» **EXERCISE INSTRUCTIONS**: In the listing below, locate the lines bearing the word "none". Copy every one of them.

» **EXTRACTED RECORDS**:
┏━━
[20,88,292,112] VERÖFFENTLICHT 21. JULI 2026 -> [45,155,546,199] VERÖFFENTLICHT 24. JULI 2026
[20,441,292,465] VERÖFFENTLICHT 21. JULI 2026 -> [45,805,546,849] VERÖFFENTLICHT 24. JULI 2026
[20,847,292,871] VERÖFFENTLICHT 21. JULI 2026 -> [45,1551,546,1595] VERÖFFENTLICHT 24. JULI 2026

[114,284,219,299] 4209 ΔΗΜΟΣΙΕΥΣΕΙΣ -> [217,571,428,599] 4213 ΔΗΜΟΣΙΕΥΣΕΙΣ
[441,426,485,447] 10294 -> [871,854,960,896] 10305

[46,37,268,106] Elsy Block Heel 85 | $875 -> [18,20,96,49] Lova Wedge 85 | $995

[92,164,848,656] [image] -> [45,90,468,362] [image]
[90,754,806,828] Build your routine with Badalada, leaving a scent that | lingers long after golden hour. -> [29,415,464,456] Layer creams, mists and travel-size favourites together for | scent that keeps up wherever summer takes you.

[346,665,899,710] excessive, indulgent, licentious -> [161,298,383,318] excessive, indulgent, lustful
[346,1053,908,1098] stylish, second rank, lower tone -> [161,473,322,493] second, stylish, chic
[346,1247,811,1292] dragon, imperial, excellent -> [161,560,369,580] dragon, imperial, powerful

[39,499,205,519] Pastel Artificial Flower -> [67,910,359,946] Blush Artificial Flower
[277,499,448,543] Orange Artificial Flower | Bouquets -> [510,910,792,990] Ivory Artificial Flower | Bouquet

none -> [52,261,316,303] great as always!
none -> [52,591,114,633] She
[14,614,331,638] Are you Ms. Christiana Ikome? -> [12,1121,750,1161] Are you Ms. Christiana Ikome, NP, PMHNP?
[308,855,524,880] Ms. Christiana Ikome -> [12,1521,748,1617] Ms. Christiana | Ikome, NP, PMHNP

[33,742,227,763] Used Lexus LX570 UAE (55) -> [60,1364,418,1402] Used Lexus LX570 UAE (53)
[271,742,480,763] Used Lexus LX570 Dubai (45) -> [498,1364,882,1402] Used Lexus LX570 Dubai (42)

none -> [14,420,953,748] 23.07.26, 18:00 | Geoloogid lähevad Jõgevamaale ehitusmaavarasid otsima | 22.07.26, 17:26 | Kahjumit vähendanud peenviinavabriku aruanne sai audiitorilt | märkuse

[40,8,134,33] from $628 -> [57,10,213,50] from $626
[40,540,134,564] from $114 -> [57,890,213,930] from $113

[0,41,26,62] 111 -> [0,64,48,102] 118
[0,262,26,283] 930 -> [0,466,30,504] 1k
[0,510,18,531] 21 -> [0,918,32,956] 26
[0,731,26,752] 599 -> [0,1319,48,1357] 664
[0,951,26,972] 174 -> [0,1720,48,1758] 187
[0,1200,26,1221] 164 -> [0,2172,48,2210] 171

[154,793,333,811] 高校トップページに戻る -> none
┗━━
» **FINAL ANSWER**:
none -> [52,261,316,303] great as always!
none -> [52,591,114,633] She
none -> [14,420,953,748] 23.07.26, 18:00 | Geoloogid lähevad Jõgevamaale ehitusmaavarasid otsima | 22.07.26, 17:26 | Kahjumit vähendanud peenviinavabriku aruanne sai audiitorilt | märkuse
[154,793,333,811] 高校トップページに戻る -> none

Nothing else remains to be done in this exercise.